Roger Axe, who heads the emergency management agency in Indiana's Greene County, said he has asked churches and other organizations to open their doors as "possible lifesaving cooling centers."
Officials in the Detroit suburb of Westland will keep the police station lobby and one of its fire stations open around the clock. The Chicago suburb of Orland Park also opened its police station as its primary 24-hour cooling center.
Kelly Boeckman, 31, and Taylor Knoll, 28, met Wednesday morning — when the heat was still bearable — to chat at a patio table in downtown Jefferson City, Missouri. Both have young children and said they are careful to keep them hydrated and protected from the heat.
"We definitely aren't doing outside activities for the afternoon and evening, even though they want to sometimes," said Boeckman, who has 6-year-old twins and a 3 year old.

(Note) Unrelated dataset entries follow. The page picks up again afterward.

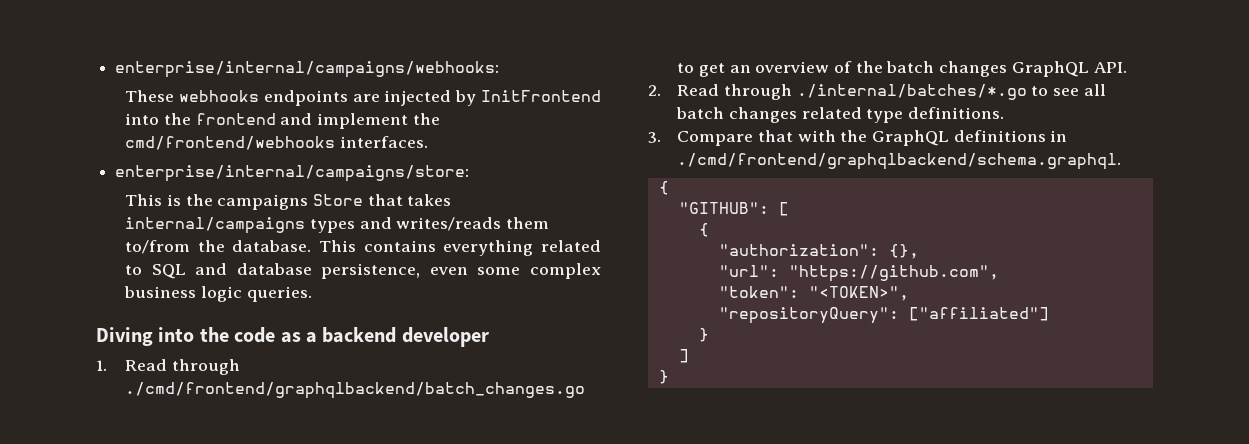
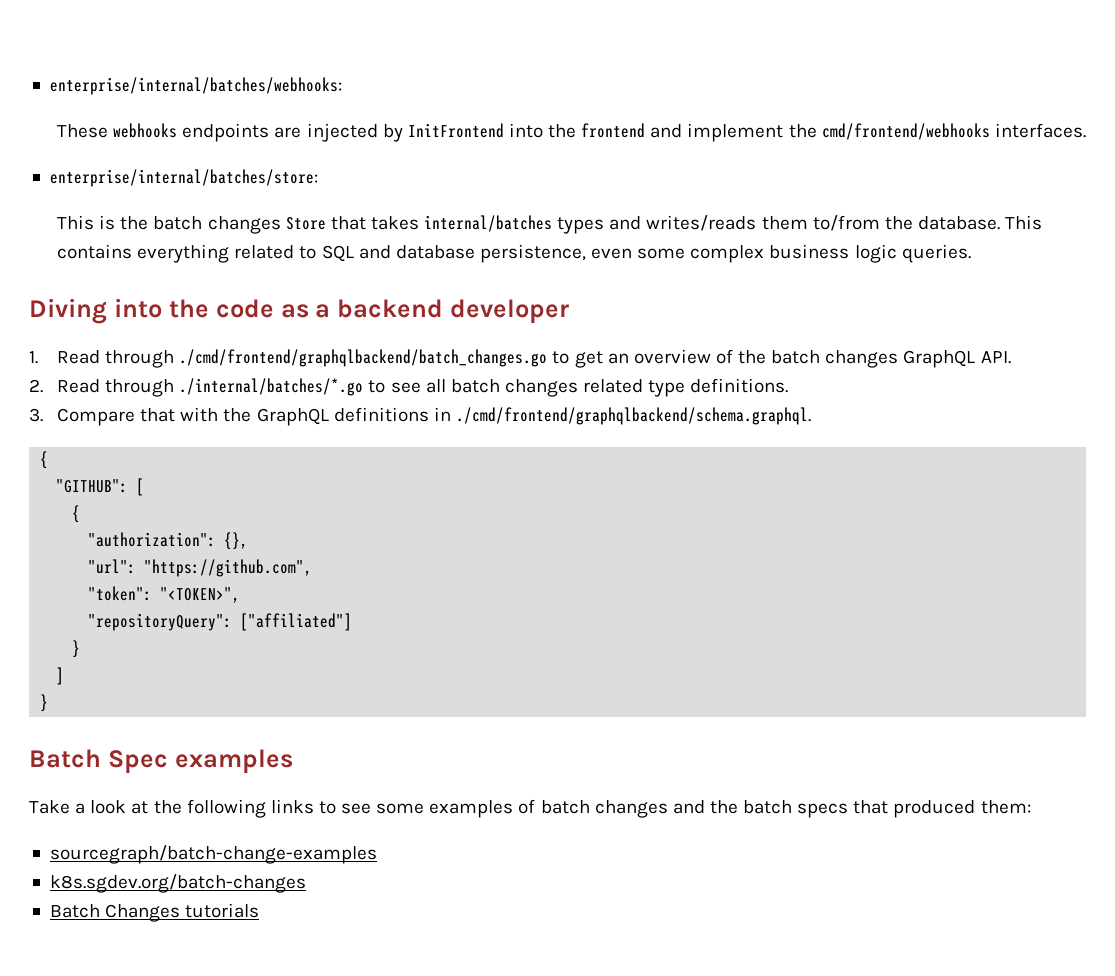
[115,61,500,78] enterprise/internal/campaigns/webhooks: -> [49,77,342,95] enterprise/internal/batches/webhooks:
[115,165,470,182] enterprise/internal/campaigns/store: -> [49,169,318,187] enterprise/internal/batches/store:
[217,194,309,210] campaigns -> [153,216,281,234] batch changes
[125,217,306,234] internal/campaigns -> [424,215,553,232] internal/batches
(669, 377) none -> [29,749,293,774] [29,799,1031,818] [49,845,377,864] [49,874,306,893] [49,903,260,922] // Batch Spec examples // Take a look at the following links to see some examples of batch changes and the batch specs that produced them: // sourcegraph/batch-change-examples // k8s.sgdev.org/batch-changes // Batch Changes tutorials

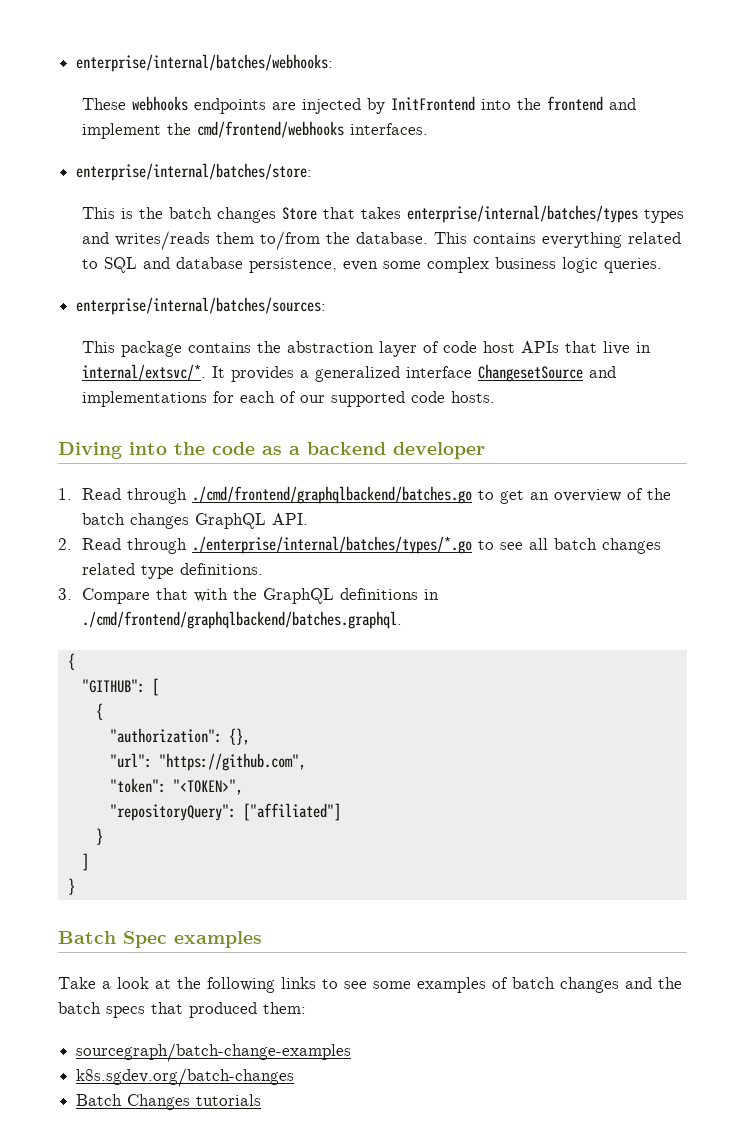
[424,215,553,232] internal/batches -> [407,205,639,223] enterprise/internal/batches/types
(971, 253) none -> [76,297,327,315] [82,341,652,357] [82,364,617,382] [82,391,496,407] // enterprise/internal/batches/sources: // This package contains the abstraction layer of code host APIs that live in internal/extsvc/*. It provides a generalized interface ChangesetSource and implementations for each of our supported code hosts.
[179,349,548,367] ./cmd/frontend/graphqlbackend/batch_changes.go -> [192,486,473,504] ./cmd/frontend/graphqlbackend/batches.go
[179,378,364,396] ./internal/batches/*.go -> [192,536,473,554] ./enterprise/internal/batches/types/*.go
[455,407,811,425] ./cmd/frontend/graphqlbackend/schema.graphql. -> [82,611,403,629] ./cmd/frontend/graphqlbackend/batches.graphql.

They're "playing early, (getting) lots of water and hydration, (and) staying in the shade when we are outside."
Steve Owen, a 54-year-old bus driver from Roeland Park, Kansas, dumped water on his head to stay cool Wednesday while waiting to pick up a day care group from the local pool.
"I'm usually revived and feeling much better," he said after drenching himself. "That usually gets me through."

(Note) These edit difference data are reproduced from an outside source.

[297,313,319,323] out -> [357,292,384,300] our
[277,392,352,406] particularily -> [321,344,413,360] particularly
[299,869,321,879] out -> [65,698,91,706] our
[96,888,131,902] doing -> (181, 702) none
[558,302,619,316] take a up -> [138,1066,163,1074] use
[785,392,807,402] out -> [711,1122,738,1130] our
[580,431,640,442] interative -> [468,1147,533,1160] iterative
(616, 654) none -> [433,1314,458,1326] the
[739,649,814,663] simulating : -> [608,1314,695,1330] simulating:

The heat also can take a toll on pets and other animals. Officials at the Brookfield Zoo near Chicago have spent the past few days preparing.
Blocks of ice weighing about 300 pounds were being trucked in for the polar and grizzly bears, and the zoo planned to give ice cubes to the reindeer. Additional animals were being given access to indoor quarters starting Thursday.
"The welfare of the animals is our top priority," said zoo spokeswoman Sondra Katzen.
The same is true at the Lincoln Park Zoo in Chicago, where some animals have cooling stations in their enclosures and space off-exhibit where they can go to cool down, said general curator Dave Bernier.
"I don't expect it to be much change in attendance," he said. "Once they decide they want to go to the zoo on the weekend, that's usually where they go."